> [Problem requirements]: Repeat only the lines below that run from the line with "text: 33.3 ->" to the line with "html: <div> <div>100</div>", ends included; skip every picture.

> [Source data]:
☆ ☆ ☆ ☆

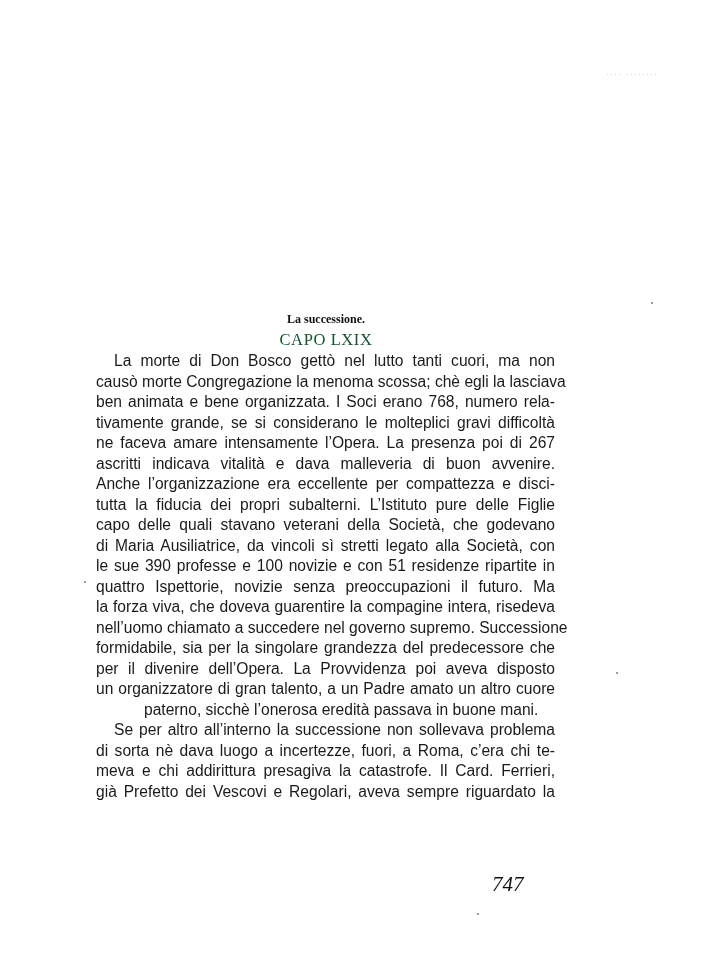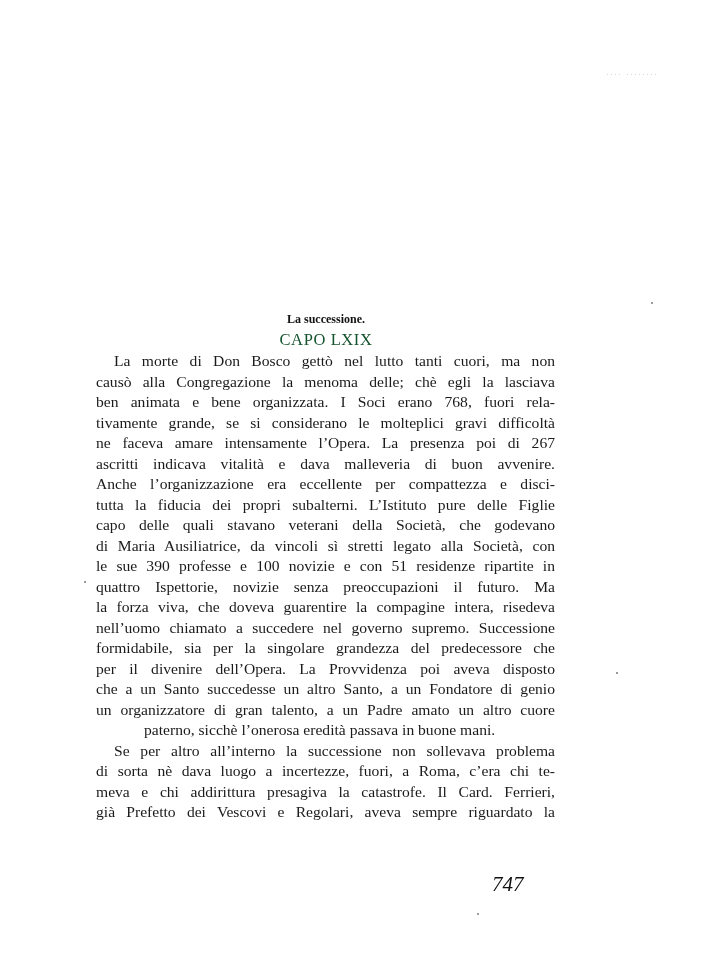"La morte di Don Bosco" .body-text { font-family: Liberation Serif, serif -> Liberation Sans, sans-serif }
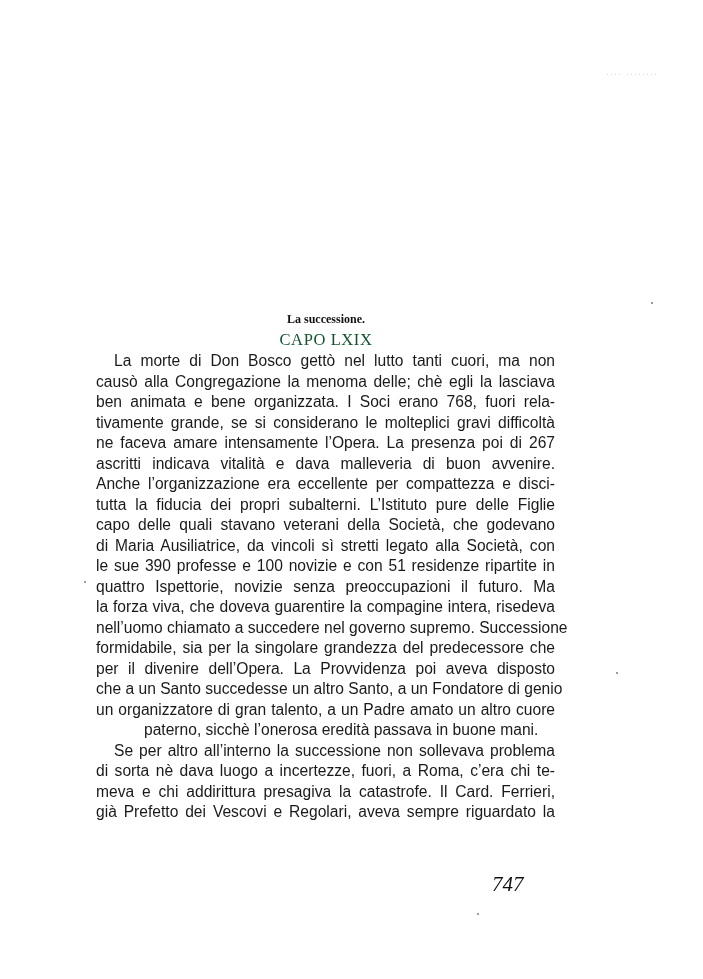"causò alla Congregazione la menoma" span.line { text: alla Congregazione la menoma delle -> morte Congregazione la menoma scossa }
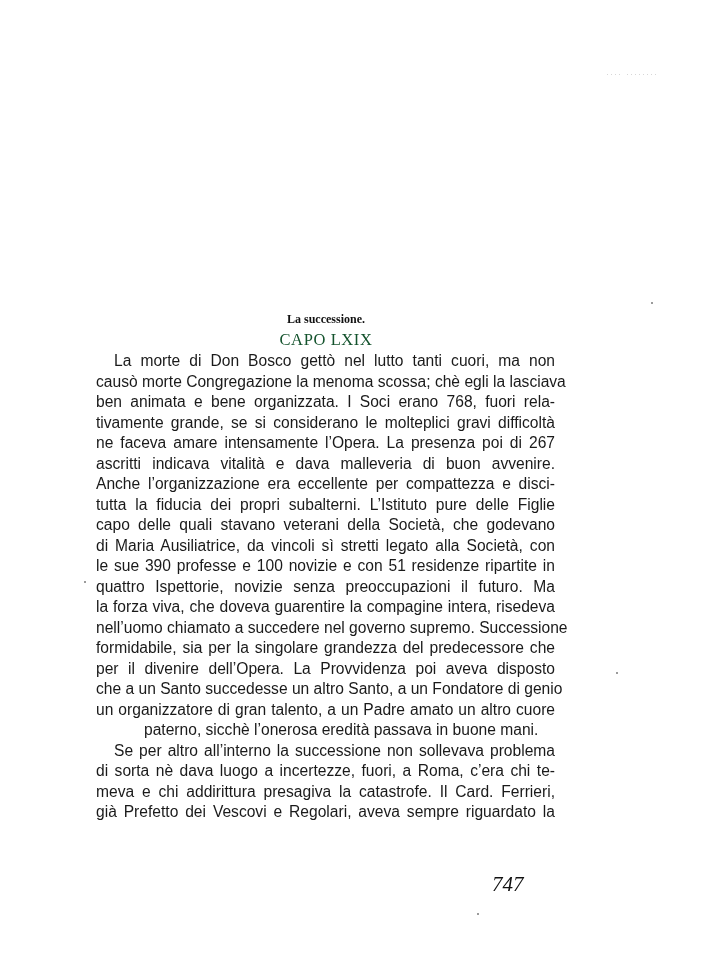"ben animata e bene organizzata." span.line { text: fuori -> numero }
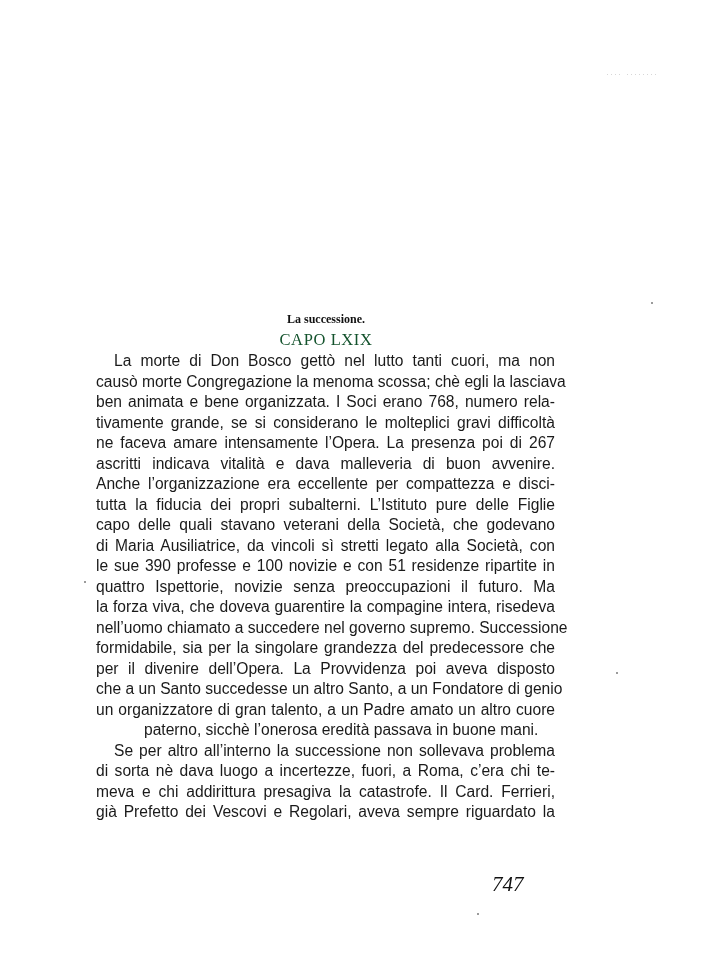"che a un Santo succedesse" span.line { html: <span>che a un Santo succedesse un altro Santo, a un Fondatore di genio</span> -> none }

☆ ☆ ☆ ☆

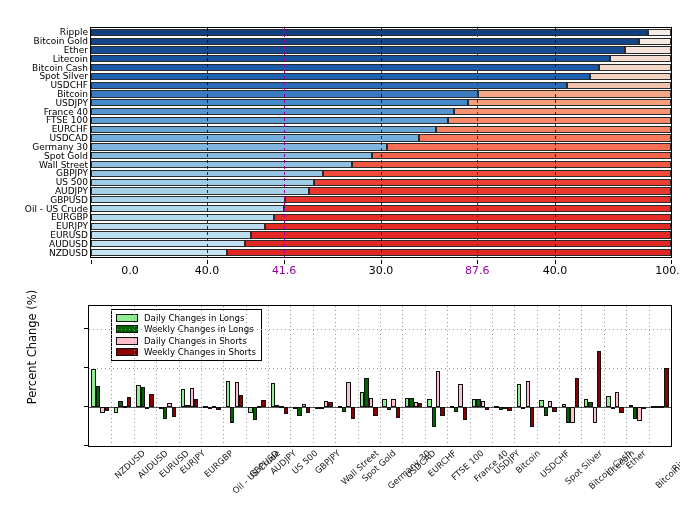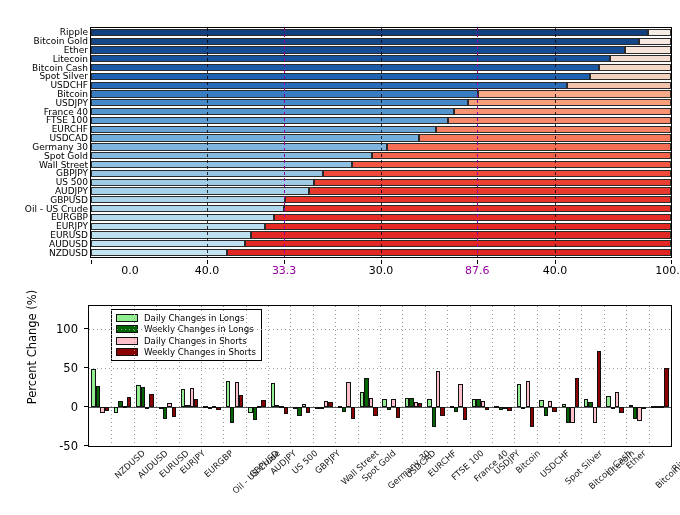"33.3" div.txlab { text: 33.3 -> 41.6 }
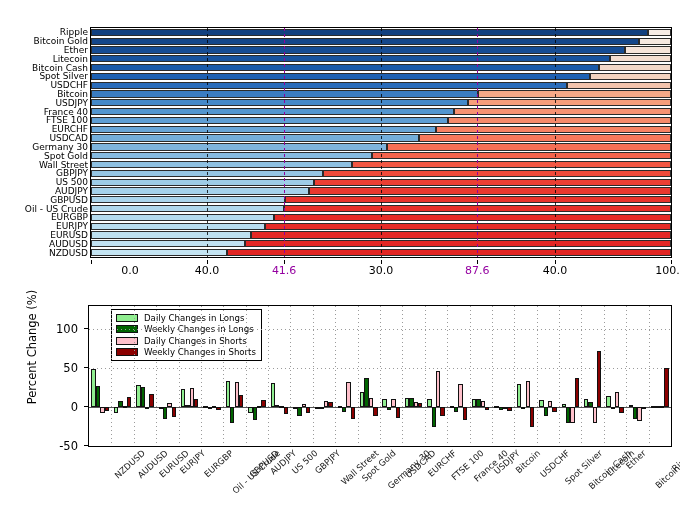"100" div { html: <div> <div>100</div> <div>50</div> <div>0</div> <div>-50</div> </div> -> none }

☆ ☆ ☆ ☆

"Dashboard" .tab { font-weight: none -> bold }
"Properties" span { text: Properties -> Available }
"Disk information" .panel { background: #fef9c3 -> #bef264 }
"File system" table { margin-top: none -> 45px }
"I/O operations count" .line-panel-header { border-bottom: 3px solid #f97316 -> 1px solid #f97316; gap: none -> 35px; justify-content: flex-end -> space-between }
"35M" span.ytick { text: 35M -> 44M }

☆ ☆ ☆ ☆

> [Reply to the task]:
"33.3" div.txlab { text: 33.3 -> 41.6 }
"100" div { html: <div> <div>100</div> <div>50</div> <div>0</div> <div>-50</div> </div> -> none }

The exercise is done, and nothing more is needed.